Here, batch_iter is a helper function I wrote to batch the data, and tf.train.global_step is convenience function that returns the value of global_step. The full code for training is also available here.

Visualizing Results in TensorBoard #

Our training script writes summaries to an output directory, and by pointing TensorBoard to that directory we can visualize the graph and the summaries we created.

tensorboard --logdir /PATH_TO_CODE/runs/1449760558/summaries/

Running the training procedure with default parameters (128-dimensional embeddings, filter sizes of 3, 4 and 5, dropout of 0.5 and 128 filters per filter size) results in the following loss and accuracy plots (blue is training data, red is 10% dev data).

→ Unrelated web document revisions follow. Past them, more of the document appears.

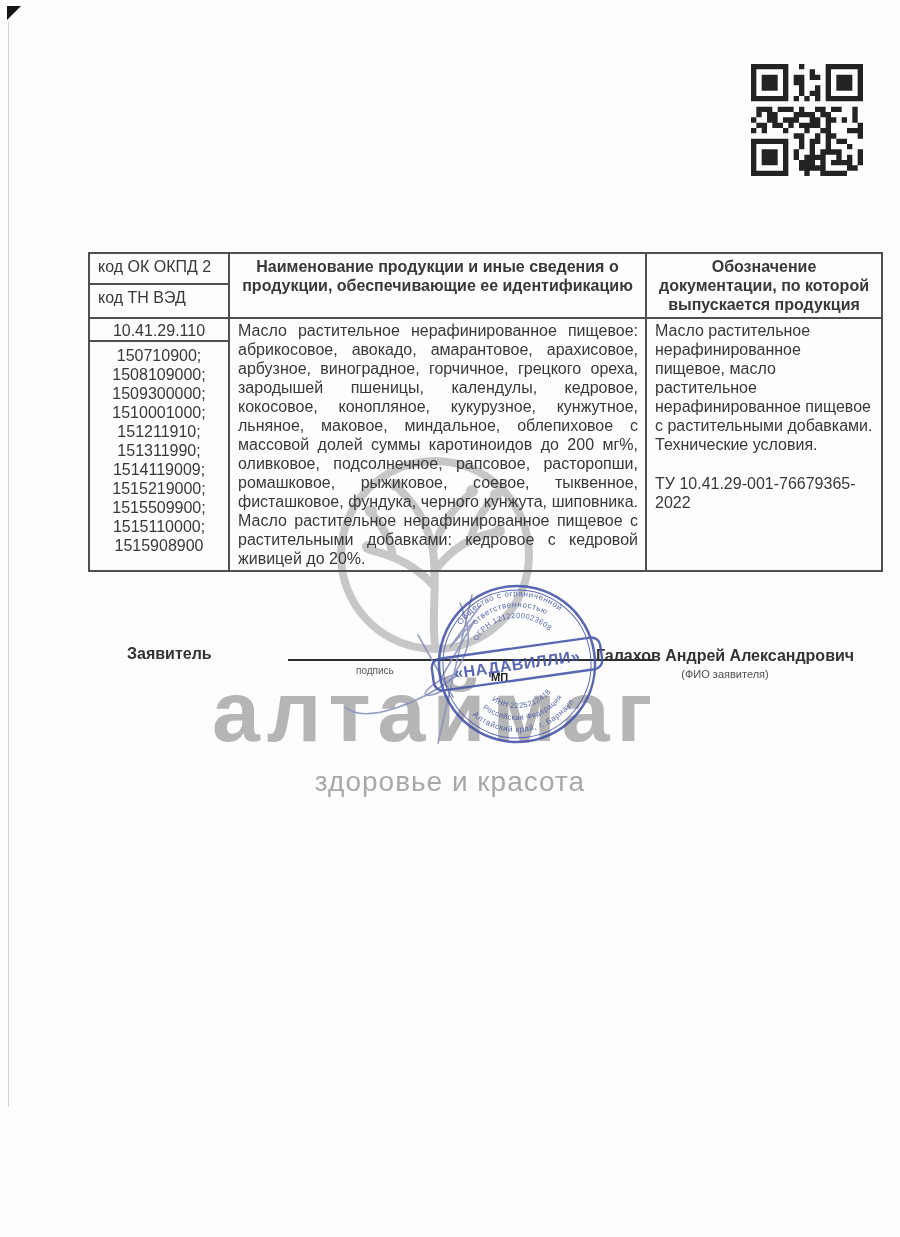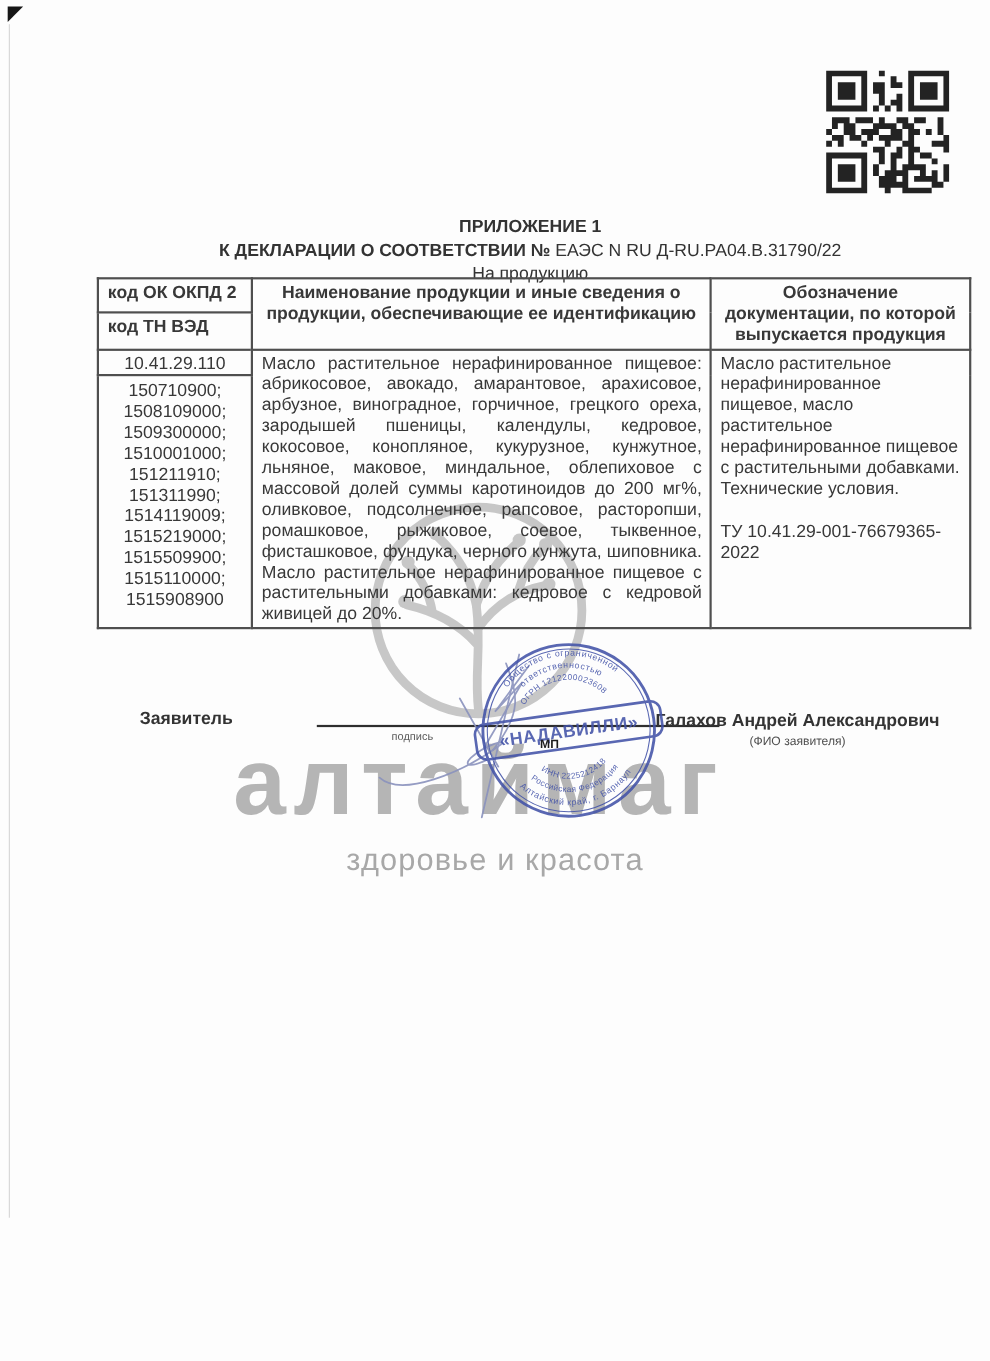--- a/index.html
+++ b/index.html
@@ -87,14 +87,6 @@
   <div class="wm-brand" style="color: rgb(181, 181, 181);">алтаймаг</div>
   <div class="wm-tagline">здоровье и красота</div>
 
-  <div class="title-block">
-    <div class="b">ПРИЛОЖЕНИЕ 1</div>
-    <div>
-      <span class="b">К ДЕКЛАРАЦИИ О СООТВЕТСТВИИ №</span>
-      <span>ЕАЭС N RU Д-RU.РА04.В.31790/22</span>
-    </div>
-    <div>На продукцию</div>
-  </div>
 
   <table class="doc">
     <colgroup>

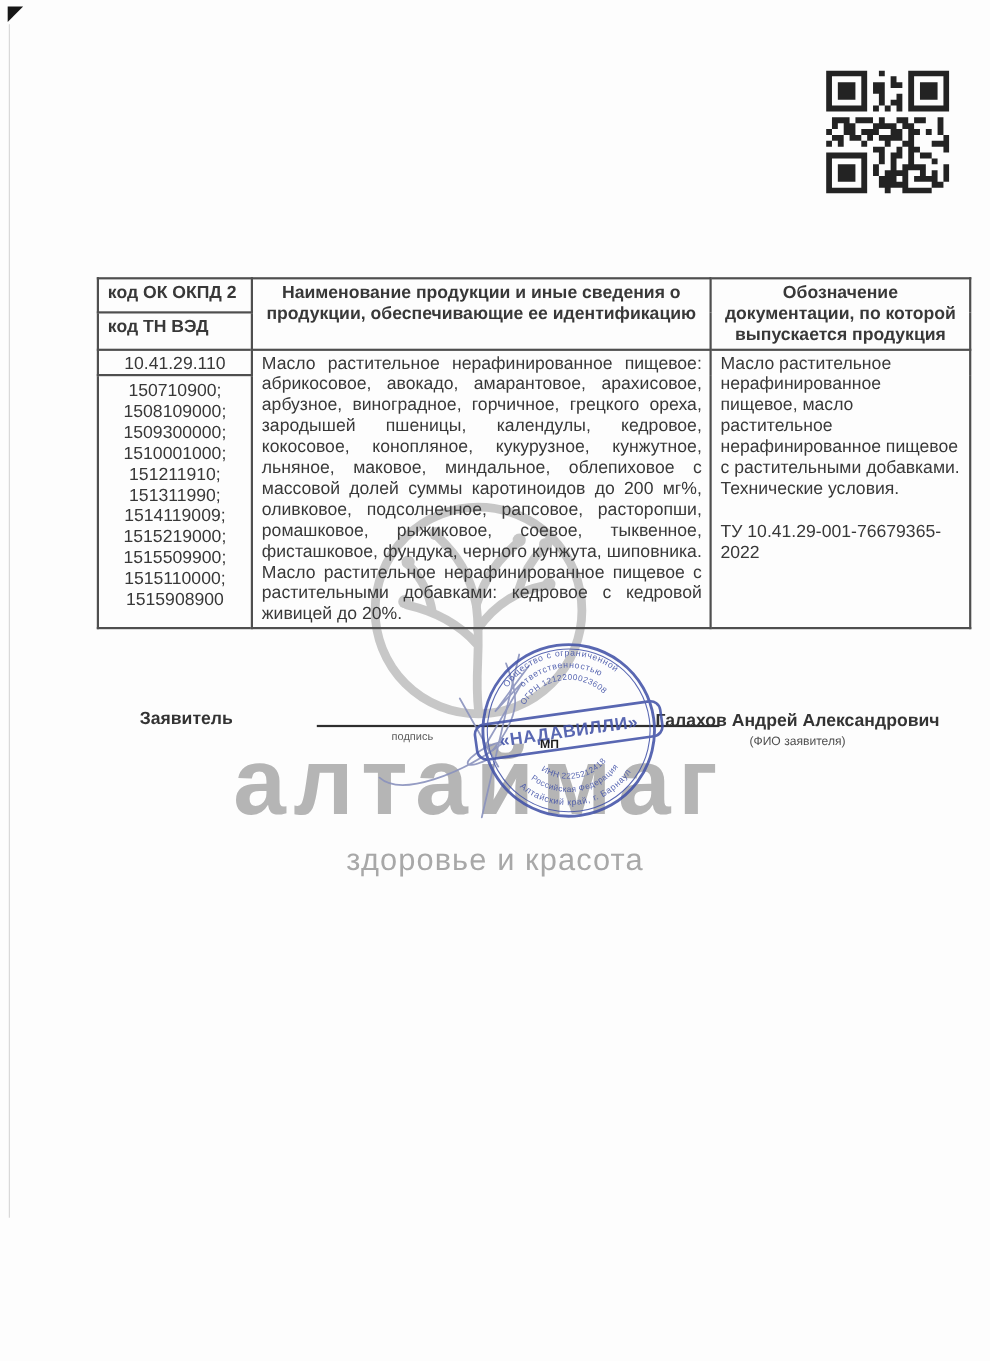--- a/index.html
+++ b/index.html
@@ -24,7 +24,7 @@
   table.doc { position:absolute; left:88px; top:252px; width:793px; border-collapse:collapse; z-index:3; table-layout:fixed; }
   table.doc td { border:2px solid #4f4f4f; vertical-align:top; font-size:16px; color:#383838; background:transparent; }
   td.h { font-weight:bold; text-align:center; line-height:19px; padding:3px 6px; }
-  td.h1 { font-weight:bold; text-align:left; padding:4px 6px 2px 8px; font-size:16px;border-radius:15px; }
+  td.h1 { font-weight:normal; text-align:left; padding:4px 6px 2px 8px; font-size:16px;border-radius:15px; }
   td.okpd { text-align:center; font-size:16px; padding-top:2px; height:23px; line-height:19px; }
   td.codes { text-align:center; line-height:19px; padding-top:4px; height:227px; }
   td.body2 { padding:2px 7px 2px 8px; line-height:19px; text-align:justify; height:250px; }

Loss Plot for Text Classification CNN

Accuracy Plot for Text Classification CNN

There are a couple of things that stand out:

  • Our training metrics are not smooth because we use small batch sizes. If we used larger batches (or evaluated on the whole training set) we would get a smoother blue line.
  • Because dev accuracy is significantly below training accuracy it seems like our network is overfitting the training data, suggesting that we need more data (the MR dataset is very small), stronger regularization, or fewer model parameters. For example, I experimented with adding additional L2 penalties for the weights at the last layer and was able to bump up the accuracy to 76%, close to that reported in the original paper.
  • The training loss and accuracy starts out significantly below the dev metrics due to dropout applied to it.

You can play around with the code and try running the model with various parameter configuration. Code and instructions are available on Github.

Extensions and Exercises #

Here are a couple of useful exercises that may improve the performance of the model:

  • Initialize the embeddings with pre-trained word2vec vectors. To make this work you need to use 300-dimensional embeddings and initialize them with the pre-trained values.
  • Constrain the L2 norm of the weight vectors in the last layer, just like the original paper. You can do this by defining a new operation that updates the weight values after each training step.
  • Add L2 regularization to the network to combat overfitting, also experiment with increasing the dropout rate. (The code on Github already includes L2 regularization, but it is disabled by default)
  • Add histogram summaries for weight updates and layer actions and visualize them in TensorBoard.